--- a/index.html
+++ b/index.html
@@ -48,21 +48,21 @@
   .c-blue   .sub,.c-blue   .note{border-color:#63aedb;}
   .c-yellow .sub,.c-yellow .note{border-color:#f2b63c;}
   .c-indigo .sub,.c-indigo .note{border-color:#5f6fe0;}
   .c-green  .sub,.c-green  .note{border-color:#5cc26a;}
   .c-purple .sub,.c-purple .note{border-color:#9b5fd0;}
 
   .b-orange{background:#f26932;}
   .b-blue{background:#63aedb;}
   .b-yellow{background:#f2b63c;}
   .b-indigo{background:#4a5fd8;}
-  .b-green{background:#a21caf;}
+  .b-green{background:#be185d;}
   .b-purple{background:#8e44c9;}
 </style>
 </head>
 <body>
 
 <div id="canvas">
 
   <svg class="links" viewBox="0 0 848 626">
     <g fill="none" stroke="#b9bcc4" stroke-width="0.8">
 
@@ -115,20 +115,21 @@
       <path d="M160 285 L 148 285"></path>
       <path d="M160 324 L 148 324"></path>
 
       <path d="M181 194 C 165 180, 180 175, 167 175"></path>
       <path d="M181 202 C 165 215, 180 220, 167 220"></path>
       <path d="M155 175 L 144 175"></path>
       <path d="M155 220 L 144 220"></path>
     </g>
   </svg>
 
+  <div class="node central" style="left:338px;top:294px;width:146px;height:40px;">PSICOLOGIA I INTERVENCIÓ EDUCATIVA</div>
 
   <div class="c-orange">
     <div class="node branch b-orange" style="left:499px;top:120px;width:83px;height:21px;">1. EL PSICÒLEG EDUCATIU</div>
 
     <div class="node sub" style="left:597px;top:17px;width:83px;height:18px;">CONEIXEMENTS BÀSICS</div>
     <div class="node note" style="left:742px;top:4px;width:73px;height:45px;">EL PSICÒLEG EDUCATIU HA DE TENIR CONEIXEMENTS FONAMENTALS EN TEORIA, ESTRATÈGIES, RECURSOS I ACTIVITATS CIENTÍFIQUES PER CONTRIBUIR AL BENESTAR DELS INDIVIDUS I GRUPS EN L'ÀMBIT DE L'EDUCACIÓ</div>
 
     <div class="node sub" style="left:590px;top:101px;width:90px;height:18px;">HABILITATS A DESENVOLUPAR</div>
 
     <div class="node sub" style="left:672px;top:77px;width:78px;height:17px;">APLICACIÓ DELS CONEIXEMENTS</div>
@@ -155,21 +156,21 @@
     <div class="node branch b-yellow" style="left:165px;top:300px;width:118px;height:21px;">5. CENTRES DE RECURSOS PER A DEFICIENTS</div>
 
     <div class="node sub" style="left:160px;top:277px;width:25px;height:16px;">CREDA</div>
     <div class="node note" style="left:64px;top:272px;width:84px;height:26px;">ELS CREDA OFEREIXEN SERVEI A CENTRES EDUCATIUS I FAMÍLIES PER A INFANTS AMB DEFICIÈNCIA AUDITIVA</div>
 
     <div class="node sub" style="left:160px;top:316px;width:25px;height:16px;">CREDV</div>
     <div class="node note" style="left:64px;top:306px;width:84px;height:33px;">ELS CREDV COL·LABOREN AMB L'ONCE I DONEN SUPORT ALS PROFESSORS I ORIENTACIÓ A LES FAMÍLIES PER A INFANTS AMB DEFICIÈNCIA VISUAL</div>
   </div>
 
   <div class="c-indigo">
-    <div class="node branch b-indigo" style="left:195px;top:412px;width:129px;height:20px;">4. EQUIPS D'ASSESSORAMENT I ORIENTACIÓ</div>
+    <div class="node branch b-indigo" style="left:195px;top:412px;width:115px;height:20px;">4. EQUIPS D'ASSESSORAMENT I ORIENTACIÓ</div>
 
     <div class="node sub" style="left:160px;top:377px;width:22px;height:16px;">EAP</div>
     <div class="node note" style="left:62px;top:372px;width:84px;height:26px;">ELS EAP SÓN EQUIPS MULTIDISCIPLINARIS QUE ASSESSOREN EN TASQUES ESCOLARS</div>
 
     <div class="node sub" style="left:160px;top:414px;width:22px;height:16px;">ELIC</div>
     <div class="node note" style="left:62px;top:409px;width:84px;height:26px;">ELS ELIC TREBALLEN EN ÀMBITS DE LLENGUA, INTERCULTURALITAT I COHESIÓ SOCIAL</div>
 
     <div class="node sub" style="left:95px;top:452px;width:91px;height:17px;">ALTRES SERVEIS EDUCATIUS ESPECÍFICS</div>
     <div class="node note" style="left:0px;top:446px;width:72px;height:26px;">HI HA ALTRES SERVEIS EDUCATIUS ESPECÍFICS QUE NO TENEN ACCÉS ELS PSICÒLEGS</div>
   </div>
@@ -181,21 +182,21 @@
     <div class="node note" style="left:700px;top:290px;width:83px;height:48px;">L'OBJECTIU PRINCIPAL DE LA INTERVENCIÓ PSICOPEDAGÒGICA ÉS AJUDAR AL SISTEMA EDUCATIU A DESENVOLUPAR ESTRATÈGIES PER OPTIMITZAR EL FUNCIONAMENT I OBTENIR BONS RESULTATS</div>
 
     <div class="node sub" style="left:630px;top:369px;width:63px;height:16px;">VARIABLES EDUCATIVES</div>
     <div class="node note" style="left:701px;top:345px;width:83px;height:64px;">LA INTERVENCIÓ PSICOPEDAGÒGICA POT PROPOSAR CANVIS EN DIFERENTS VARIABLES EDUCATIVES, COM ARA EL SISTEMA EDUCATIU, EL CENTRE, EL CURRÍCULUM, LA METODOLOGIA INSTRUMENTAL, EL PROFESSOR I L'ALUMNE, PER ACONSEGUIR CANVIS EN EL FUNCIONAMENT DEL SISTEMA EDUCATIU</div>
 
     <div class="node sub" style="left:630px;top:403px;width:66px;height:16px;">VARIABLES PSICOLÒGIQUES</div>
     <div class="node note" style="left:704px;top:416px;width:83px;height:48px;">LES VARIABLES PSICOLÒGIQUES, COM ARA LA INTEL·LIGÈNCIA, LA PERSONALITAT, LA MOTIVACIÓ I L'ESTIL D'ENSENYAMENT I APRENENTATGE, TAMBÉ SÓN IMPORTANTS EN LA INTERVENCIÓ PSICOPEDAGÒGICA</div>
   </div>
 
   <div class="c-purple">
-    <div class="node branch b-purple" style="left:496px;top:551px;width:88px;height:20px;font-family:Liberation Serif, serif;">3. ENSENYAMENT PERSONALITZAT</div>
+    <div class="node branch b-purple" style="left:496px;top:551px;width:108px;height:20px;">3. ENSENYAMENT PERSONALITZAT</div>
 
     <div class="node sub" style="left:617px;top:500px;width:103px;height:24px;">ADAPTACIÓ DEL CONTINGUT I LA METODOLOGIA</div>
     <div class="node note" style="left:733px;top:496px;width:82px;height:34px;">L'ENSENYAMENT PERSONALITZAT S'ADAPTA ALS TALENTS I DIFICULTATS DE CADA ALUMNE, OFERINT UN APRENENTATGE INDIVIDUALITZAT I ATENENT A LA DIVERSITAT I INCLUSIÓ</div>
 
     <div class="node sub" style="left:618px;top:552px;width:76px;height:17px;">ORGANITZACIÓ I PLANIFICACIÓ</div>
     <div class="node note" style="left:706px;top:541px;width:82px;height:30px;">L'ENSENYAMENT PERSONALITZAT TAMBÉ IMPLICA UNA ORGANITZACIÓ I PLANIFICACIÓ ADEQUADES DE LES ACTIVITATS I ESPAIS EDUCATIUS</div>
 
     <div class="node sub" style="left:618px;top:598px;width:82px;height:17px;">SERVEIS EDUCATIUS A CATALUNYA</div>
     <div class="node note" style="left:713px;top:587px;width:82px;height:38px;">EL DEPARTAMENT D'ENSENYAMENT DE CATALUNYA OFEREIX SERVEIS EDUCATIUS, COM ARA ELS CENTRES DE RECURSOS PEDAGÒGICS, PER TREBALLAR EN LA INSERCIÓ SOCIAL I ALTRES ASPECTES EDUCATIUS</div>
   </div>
○ ○ ○ ○ ○
**Activity:** Each line above with the string "indigo" should be reported in full.

**Result of this exercise:**
   .c-indigo .sub,.c-indigo .note{border-color:#5f6fe0;}
   .b-indigo{background:#4a5fd8;}
   <div class="c-indigo">
-    <div class="node branch b-indigo" style="left:195px;top:412px;width:129px;height:20px;">4. EQUIPS D'ASSESSORAMENT I ORIENTACIÓ</div>
+    <div class="node branch b-indigo" style="left:195px;top:412px;width:115px;height:20px;">4. EQUIPS D'ASSESSORAMENT I ORIENTACIÓ</div>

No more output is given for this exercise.